Activity: Every line from the one containing "[107,293,358,311] 'children.name']).make(); ->" to the one containing "[237,631,478,649] require('mongo-select'); ->" in the records below, both included, must be set down exactly, and no other line.

Stored data:
--------------------
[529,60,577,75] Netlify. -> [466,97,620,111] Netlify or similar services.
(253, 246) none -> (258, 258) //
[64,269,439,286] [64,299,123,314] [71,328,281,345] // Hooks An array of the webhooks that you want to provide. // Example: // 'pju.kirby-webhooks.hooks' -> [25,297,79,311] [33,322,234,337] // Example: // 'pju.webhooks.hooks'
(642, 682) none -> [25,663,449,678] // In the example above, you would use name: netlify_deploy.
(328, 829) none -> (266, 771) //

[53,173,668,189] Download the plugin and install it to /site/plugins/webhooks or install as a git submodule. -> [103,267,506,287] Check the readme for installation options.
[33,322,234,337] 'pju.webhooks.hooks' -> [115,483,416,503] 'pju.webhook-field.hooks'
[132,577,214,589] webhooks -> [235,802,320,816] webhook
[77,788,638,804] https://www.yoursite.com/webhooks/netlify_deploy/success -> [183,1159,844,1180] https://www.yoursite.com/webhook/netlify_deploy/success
--------------------
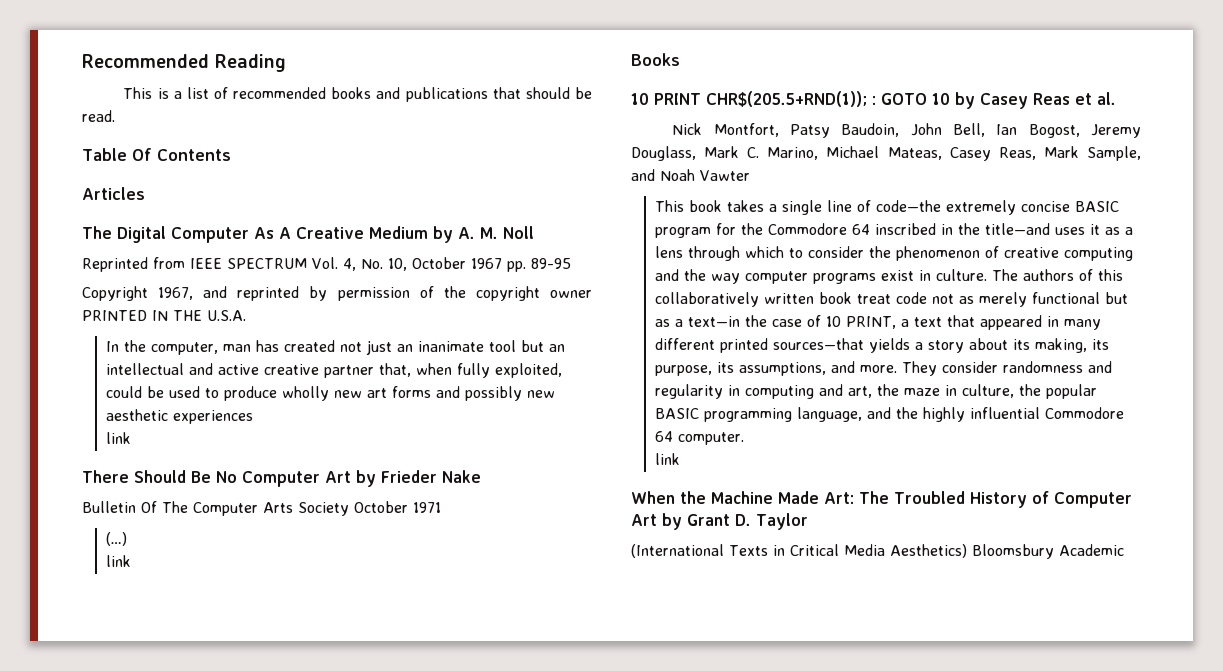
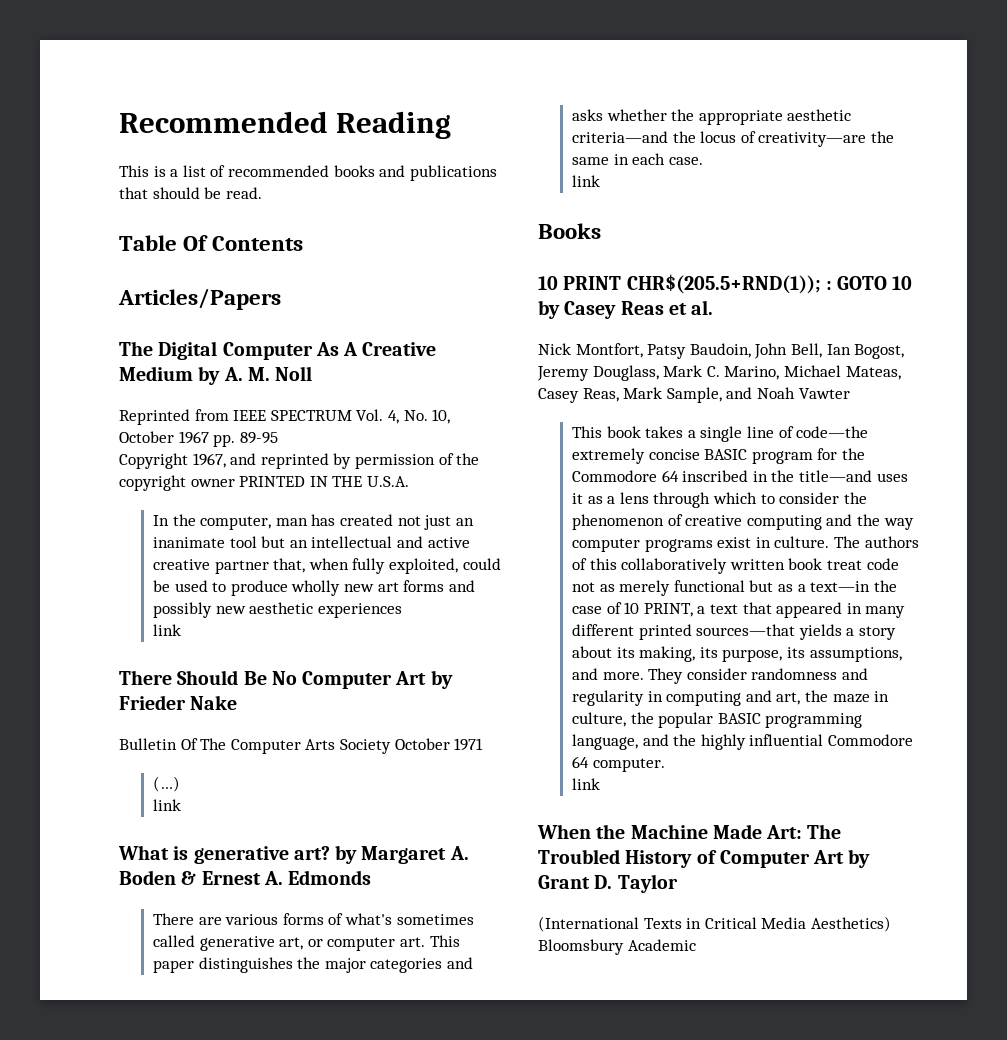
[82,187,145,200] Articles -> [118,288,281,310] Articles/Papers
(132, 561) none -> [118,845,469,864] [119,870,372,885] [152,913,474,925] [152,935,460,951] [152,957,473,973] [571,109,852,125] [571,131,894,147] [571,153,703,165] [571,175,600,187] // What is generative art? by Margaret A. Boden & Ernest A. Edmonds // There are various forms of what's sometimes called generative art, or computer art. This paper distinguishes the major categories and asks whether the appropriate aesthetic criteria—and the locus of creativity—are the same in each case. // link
--------------------
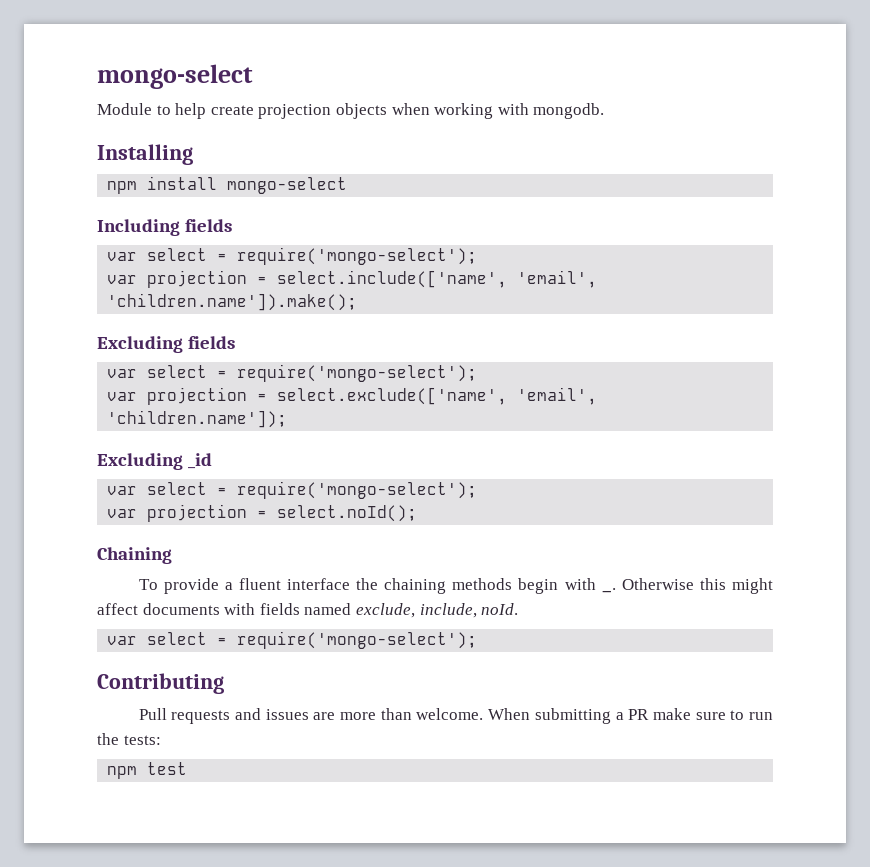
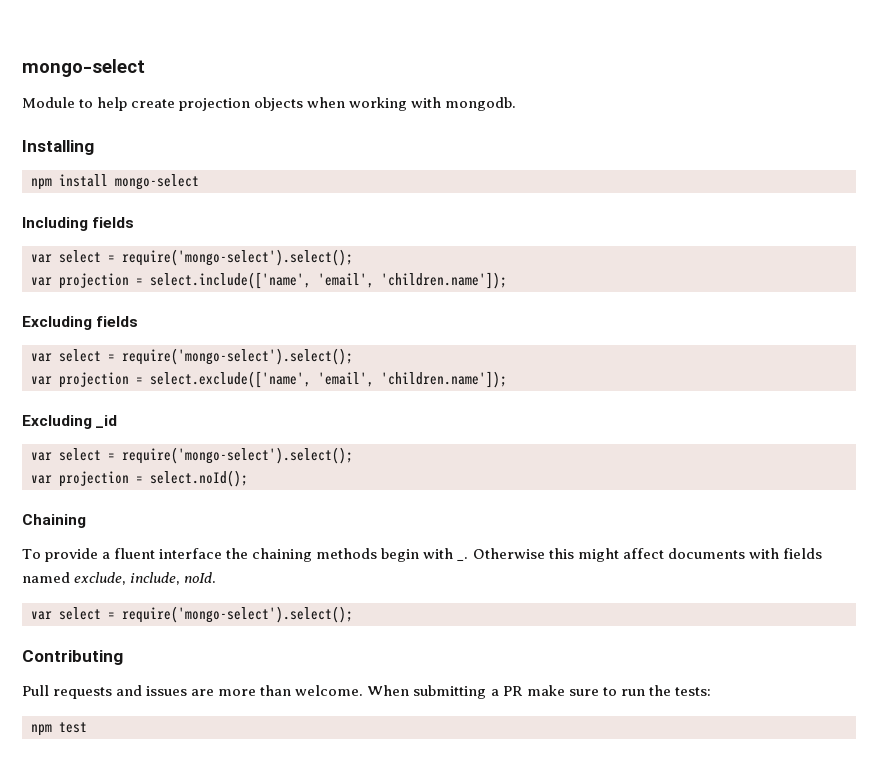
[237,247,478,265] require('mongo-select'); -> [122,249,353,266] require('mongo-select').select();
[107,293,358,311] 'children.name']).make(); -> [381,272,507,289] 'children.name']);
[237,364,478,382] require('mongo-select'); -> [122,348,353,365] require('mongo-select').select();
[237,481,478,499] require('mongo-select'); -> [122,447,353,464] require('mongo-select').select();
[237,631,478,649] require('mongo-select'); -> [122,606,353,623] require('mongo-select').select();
--------------------
Exercise answer:
[107,293,358,311] 'children.name']).make(); -> [381,272,507,289] 'children.name']);
[237,364,478,382] require('mongo-select'); -> [122,348,353,365] require('mongo-select').select();
[237,481,478,499] require('mongo-select'); -> [122,447,353,464] require('mongo-select').select();
[237,631,478,649] require('mongo-select'); -> [122,606,353,623] require('mongo-select').select();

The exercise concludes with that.